Our secondary organs include basically all the other lympathic organs you are familiar with: Spleen, Lymph Nodes, Tonsils, Appendix, etc. In these tissues, this is where our adaptive immunity is activated in the presence of an antigen. Here, B cells proliferate and differentiate into plasma cell secreting antibodies with the assistance of activated T Helper Cells (activated in the presence of an antigen; this can occur in the bone marrow, but to a lesser degree; activation does not happen in the thymus). Cytotoxic T Cells (also activated in the presence of an antigen), leave these tissues to fight off the infected areas directly.

And finally, various areas in our body have scattered lympathic tissues which complete the same exact task as our secondary organs, but lack an encapsulated tissue. This includes the tissues underlying our mucuous associated membranes digestive tract, our respiratory tract, and our reproductive linings (urinary, vaginal, etc).

 

[dyspareunia]

what is it interstital fluid? where does it come from? from what i understand when the heart undergoes a systole and blood is pump out of the heart interstitial fluid is deposited in tissue and must be returned to the blood (?) via the lymphathetic system via lymph nodes and the thoracic duct. How does this process work? particularly what sort of pressure is involved? hydrostatic pressure forces interstital into lymph tissues, what pushes it out of lymph tissues?

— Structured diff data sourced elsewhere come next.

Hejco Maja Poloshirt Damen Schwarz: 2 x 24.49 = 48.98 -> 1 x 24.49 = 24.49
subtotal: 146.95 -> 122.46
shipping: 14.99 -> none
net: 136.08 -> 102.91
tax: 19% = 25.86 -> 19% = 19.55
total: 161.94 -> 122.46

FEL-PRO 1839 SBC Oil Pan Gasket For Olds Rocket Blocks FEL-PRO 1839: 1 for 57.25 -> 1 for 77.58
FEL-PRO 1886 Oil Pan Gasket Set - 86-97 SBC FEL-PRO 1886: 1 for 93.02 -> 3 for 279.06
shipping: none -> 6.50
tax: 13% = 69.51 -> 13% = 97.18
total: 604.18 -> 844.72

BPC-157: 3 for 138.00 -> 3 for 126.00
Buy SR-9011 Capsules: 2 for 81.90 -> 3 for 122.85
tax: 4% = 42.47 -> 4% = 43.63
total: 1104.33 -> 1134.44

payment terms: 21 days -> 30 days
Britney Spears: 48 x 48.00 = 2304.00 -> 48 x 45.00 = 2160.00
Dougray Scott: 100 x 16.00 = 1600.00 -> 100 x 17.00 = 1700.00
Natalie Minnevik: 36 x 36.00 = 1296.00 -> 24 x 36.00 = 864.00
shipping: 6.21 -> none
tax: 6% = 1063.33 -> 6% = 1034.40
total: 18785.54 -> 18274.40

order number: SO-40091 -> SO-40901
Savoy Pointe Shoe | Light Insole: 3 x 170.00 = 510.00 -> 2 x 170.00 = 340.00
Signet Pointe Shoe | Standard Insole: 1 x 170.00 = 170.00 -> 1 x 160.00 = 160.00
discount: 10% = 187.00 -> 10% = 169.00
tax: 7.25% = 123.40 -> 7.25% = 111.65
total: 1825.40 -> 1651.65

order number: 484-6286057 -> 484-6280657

my understanding of the lymphathetic system is the most fuzzy out of all body systems.

Nice walls of texts for a very simple topic. Interstitial fluid is fluid inbetween cells and is essentially equivalent to blood without the cells and proteins.

At the arteriole end of the capillary fluid is filtered (leaks out) into the interstitium. Most of this fluid is reabsorbed at the venule end of the capillary, but the capillary itself is not capable of reabsorbing all of the filtered fluid. What the venule can't reabsorb, the lymphatics take care of.

Filtration pressure is hydrostatic pressure. Reabsorption pressure is oncotic pressure.

Fluid flows through the lymphatics and eventually drains into the venous system at the left subclavian vein.